Now click on Scan Settings
In the scan settings make sure that the following are selected:

o Scan using the following Anti-Virus database:

+ Extended (If available otherwise Standard)

o Scan Options:

+ Scan Archives
+ Scan Mail Bases

Click OK
Now under select a target to scan select My Computer
The scan will take a while so be patient and let it run.
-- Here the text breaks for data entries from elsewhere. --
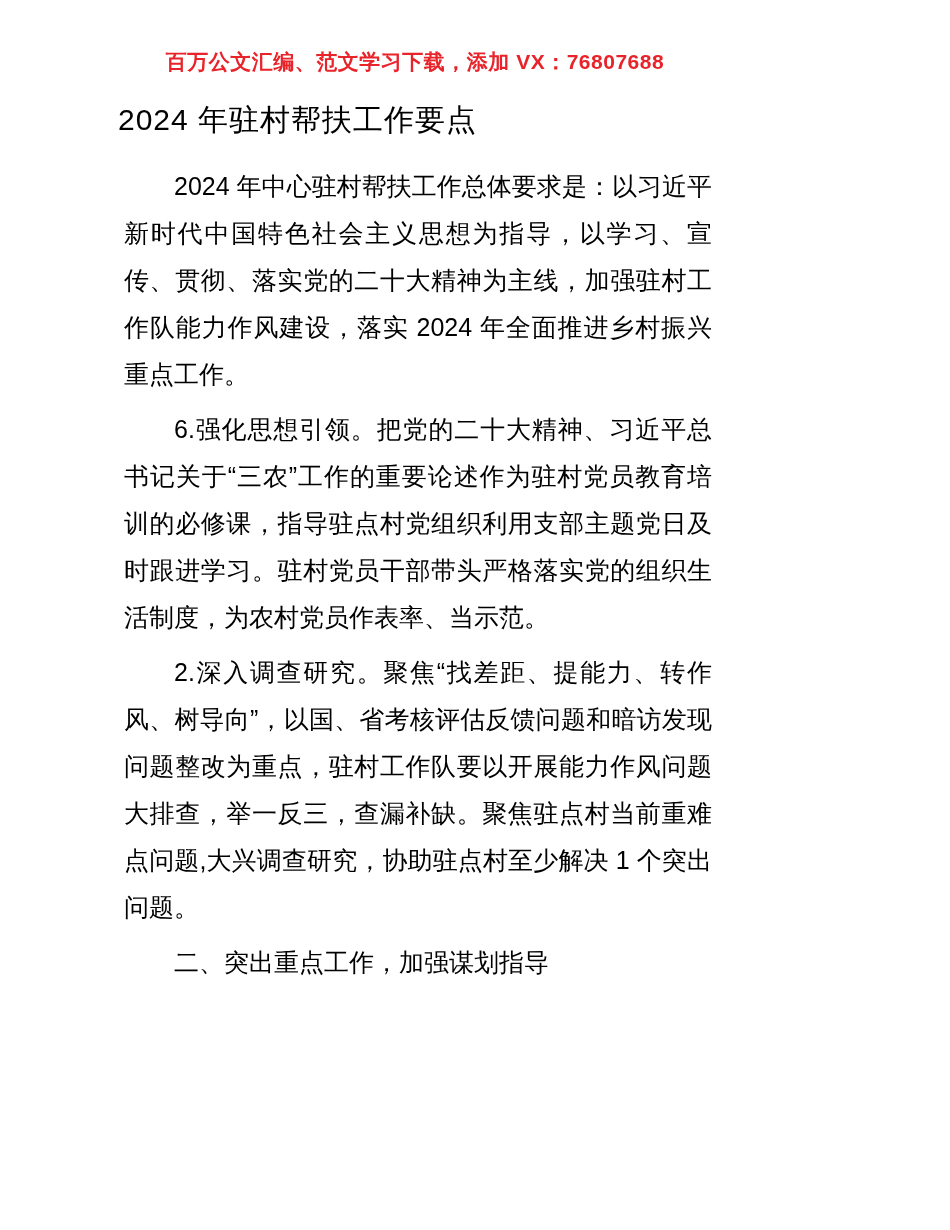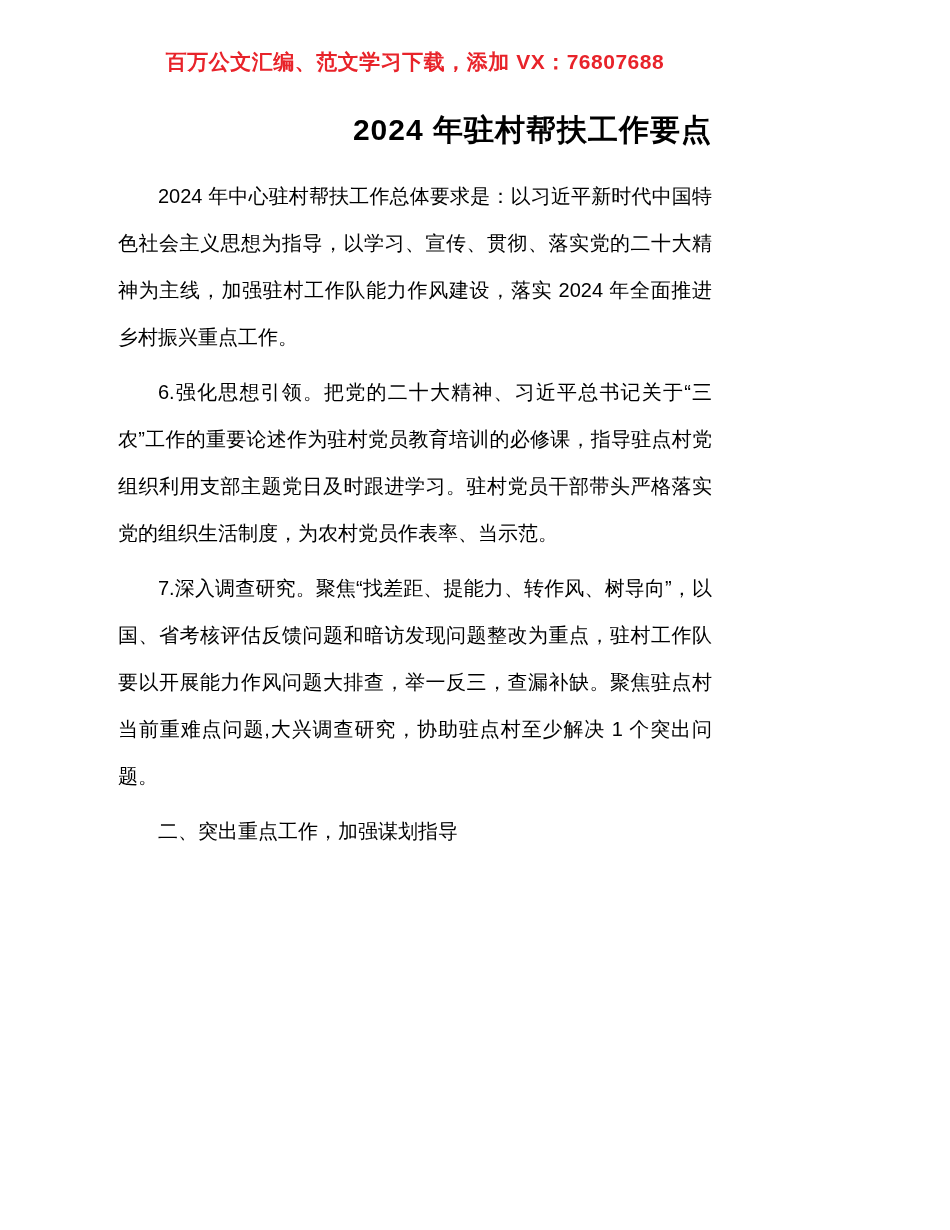"2024 年驻村帮扶工作要点" .doc-title { font-weight: bold -> normal; margin-top: 26px -> 16px; text-align: right -> left }
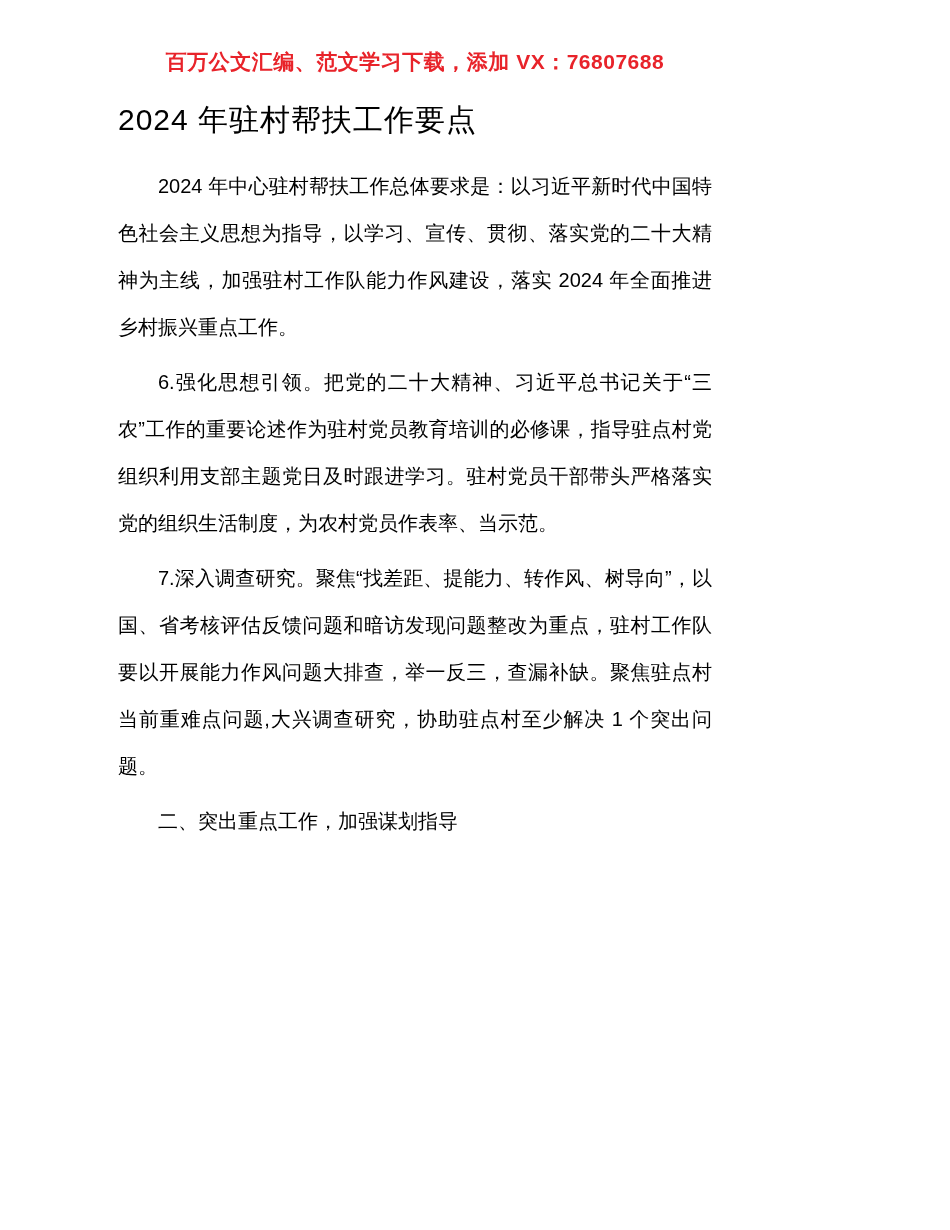"2024" .para { font-size: 20px -> 25px; margin: 0 0 8px 0 -> 0 0 8px 6px }
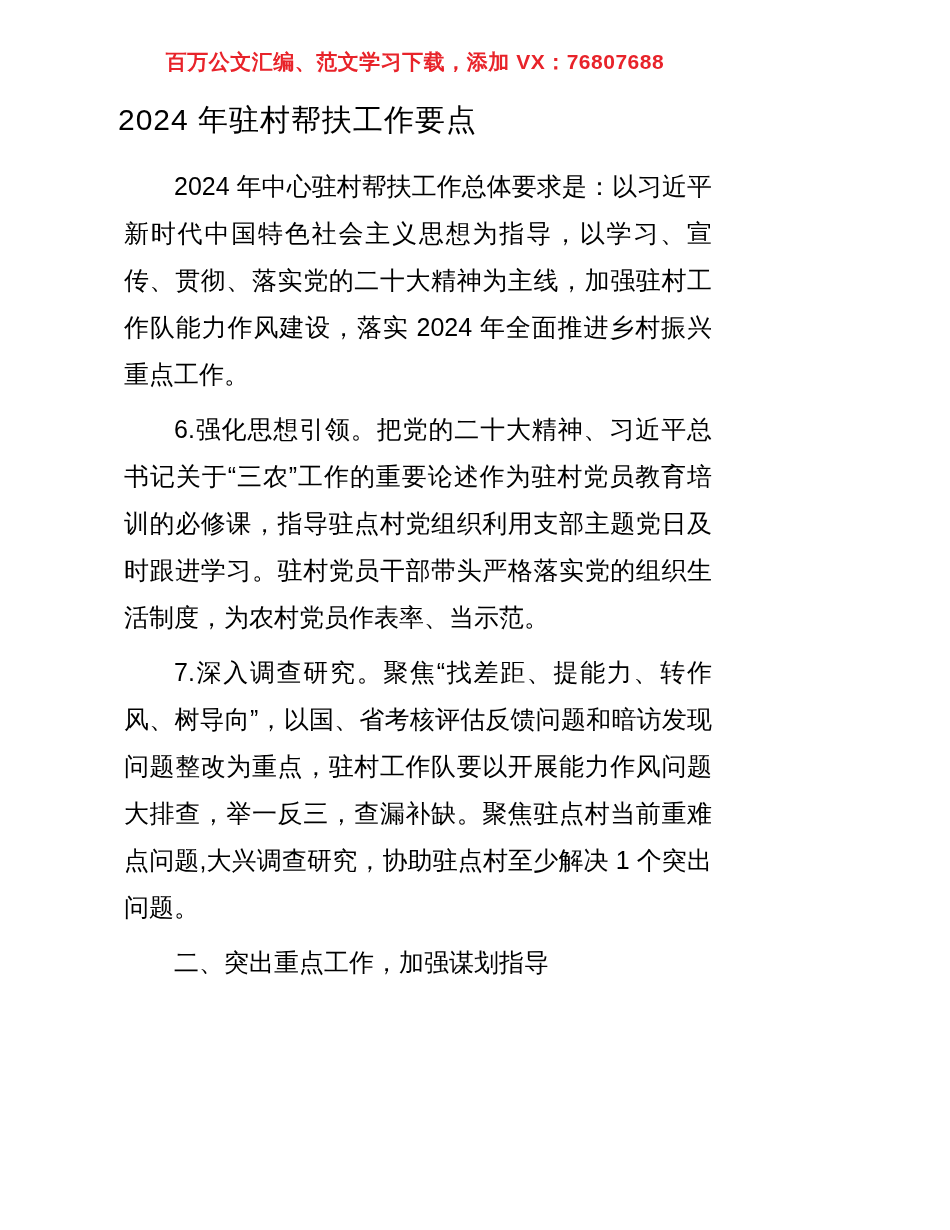"7.深入调查研究。聚焦“找差距、提能力、转作风、树导向”，以国、省考核评估反馈问" p.para { text: 7 -> 2 }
Once the scan is complete it will display if your system has been infected.
Now click on the Save as Text button
Save the file to your desktop.
Copy and paste that information in your next post.

Post:

- a fresh hijackthis log
- kaspersky report

minela
2007-04-04, 22:09
OK I will do that I just need few days for it.

Shaba
2007-04-05, 17:58
Hi minela

That's ok, post when ready :)

Shaba
2007-04-12, 20:24
Due to the lack of feedback this Topic is closed.

If you need this topic reopened, please request this by sending the moderating team
a PM with the address of the thread. This applies only to the original topic starter.

Everyone else please begin a New Topic.